Love As Momentum

by wildewriter99



Category: LISA (Video Games)
Genre: Gen, I don't really know - Freeform, It's not really a standard poem, it's kind of a monologue / prose-ish thing
Language: English
Status: Completed
Published: 2017-02-18
Updated: 2017-02-18
Packaged: 2018-09-25 06:25:50
Rating: General Audiences
Warnings: Creator Chose Not To Use Archive Warnings
Chapters: 1
Words: 557
Publisher: archiveofourown.org
Story URL: https://archiveofourown.org/works/9807158
Author URL: https://archiveofourown.org/users/wildewriter99/pseuds/wildewriter99
Summary: Brad and Buddy are simple, selfish people falling in and out of love.





	

You told me the world is made of hate, and I believed you.

14 years ago, you carved out a crevice on the edge of the horizon and raised me to understand nothingness.

But on the nights you dragged yourself into high tide, you told me with red eyes and loose lips that you could taste milkshakes on the roof of your mouth, the daisies always bloom on March 23rd, and the sunset is mesmerizing. 

The next morning when I asked you about these things, you told me they aren’t worth it.

Instead, you taught me how to walk, how to fight, so if we ever got separated I would be okay.

My pulse tells me I’m okay.

I’m outside and I’ve seen sunsets but only out of the corners of my eyes.

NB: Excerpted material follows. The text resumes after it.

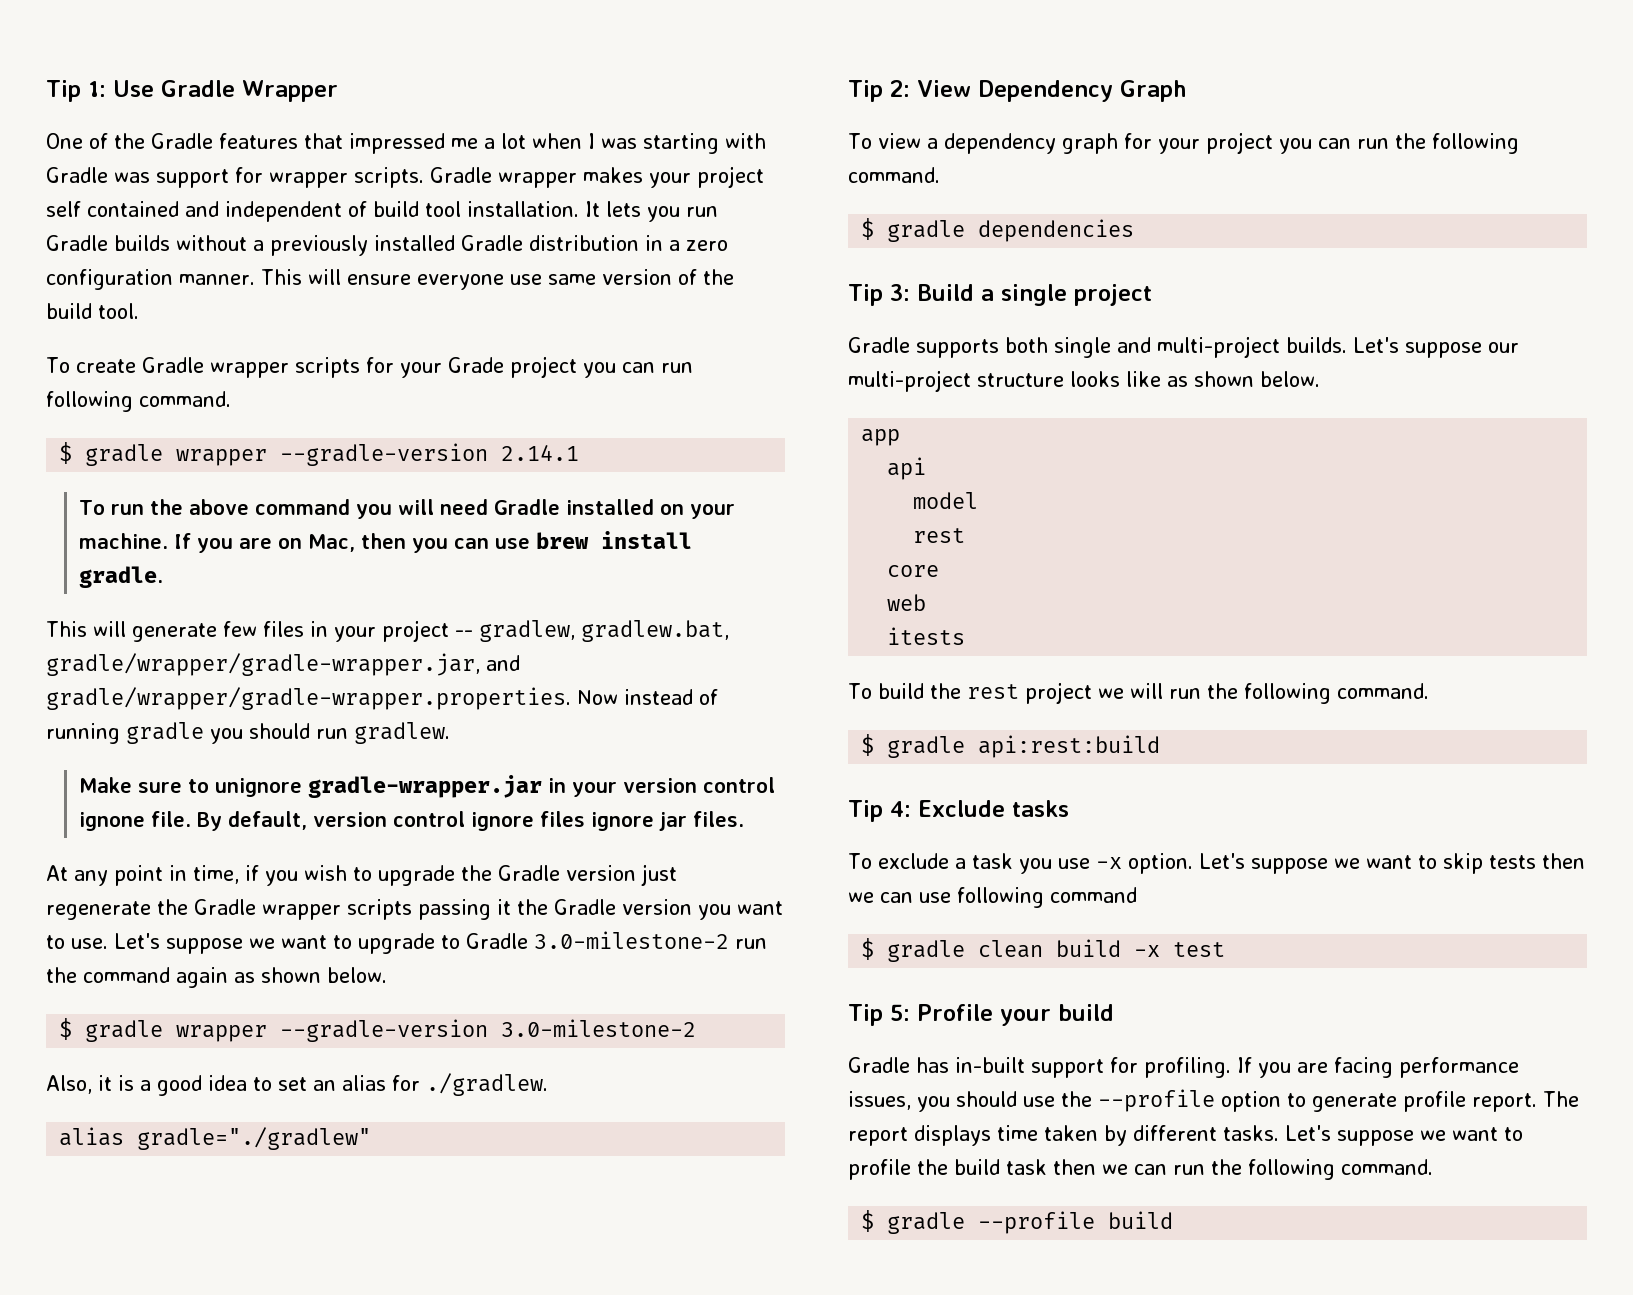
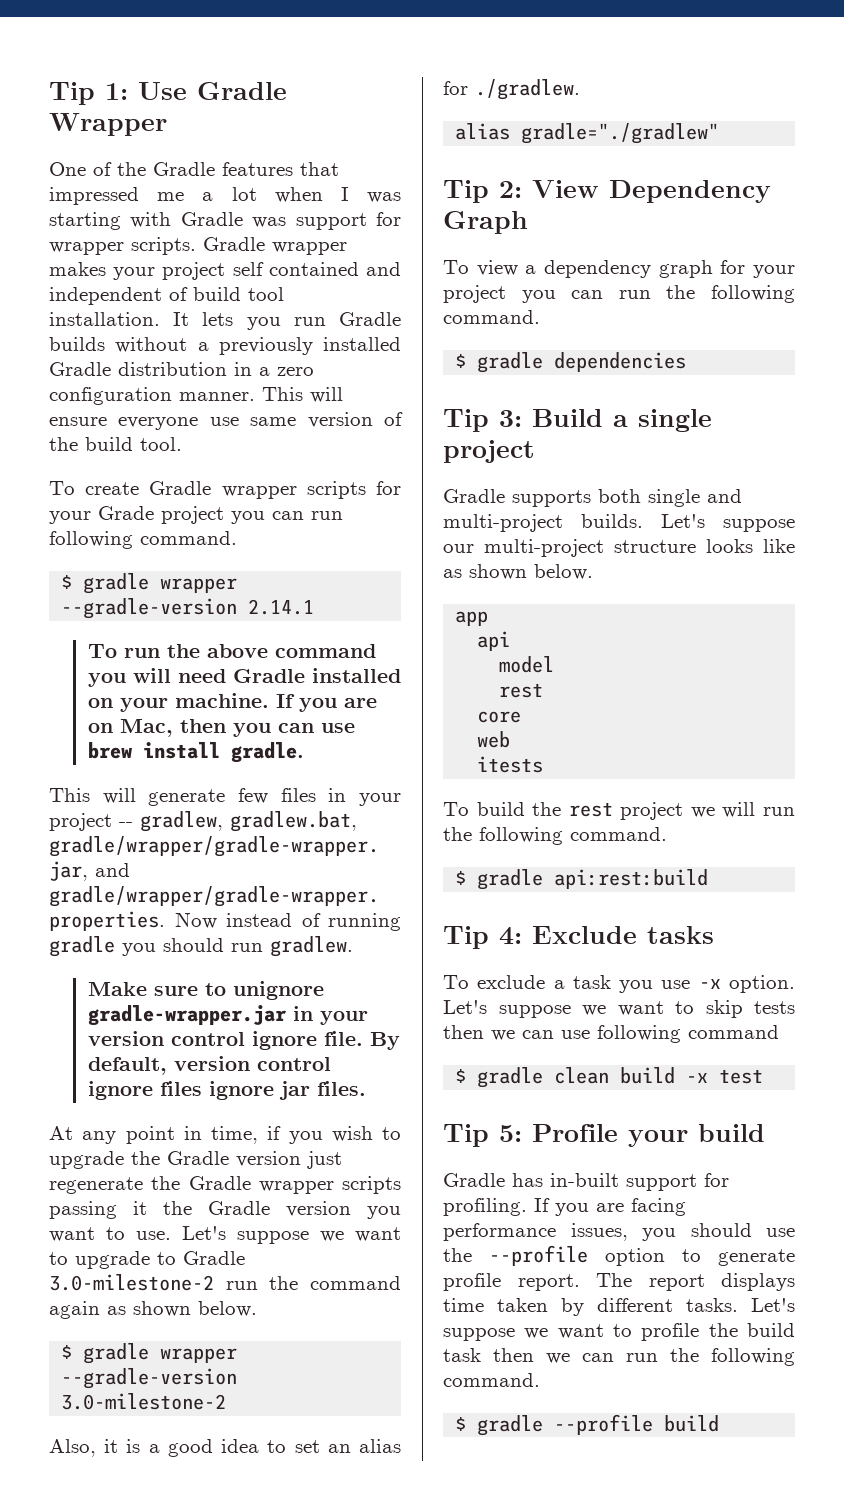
- Make sure to unignore gradle-wrapper.jar in your version control ignone file.
+ Make sure to unignore gradle-wrapper.jar in your version control ignore file.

I don’t even know what milkshakes are made of.

You returned to me as a tsunami, ramming through three countries and an ocean just to see me walk away.

I know how hard you fought for me, but how can I watch the daisies grow when the ground is covered in blood and armor?

I’m too old to forgive you but too young to forget our long walks together, little bird wrists in elephant fingers, while you sewed your tears into a perfect afternoon.

Many days pass and they all feel the same.

Men toss names at me like loose change, mealworms climbing over each other. They have titles. I have a piercing desire to be the bull in their china shop, so someday these names will lose their meaning, and someday their stares will drift to their feet and my intestines won’t twist into knots when I’m alone and there’s eight of them. Someday the blisters on my feet will heal because I won’t have to sleep standing up anymore.

There’s a book I read once that said every step we take is a free fall but we catch ourselves as our feet hit the ground. Gravity makes everything fall and motion is endless unless another force is there to stop it.

So I keep walking. I walk until I can control their breathing with a hand so precise they’ll call me God. I plough through countries and oceans because daisies and milkshakes are pretty things that I am too sweaty and blood-coated for.

Sunset comes, and the jackal kicks my legs out from under me. The laughter peeling off his rotten teeth reminds me to keep moving, or else somebody’s gonna own me. So I slash and stab and tear until silence surrounds me like a blanket.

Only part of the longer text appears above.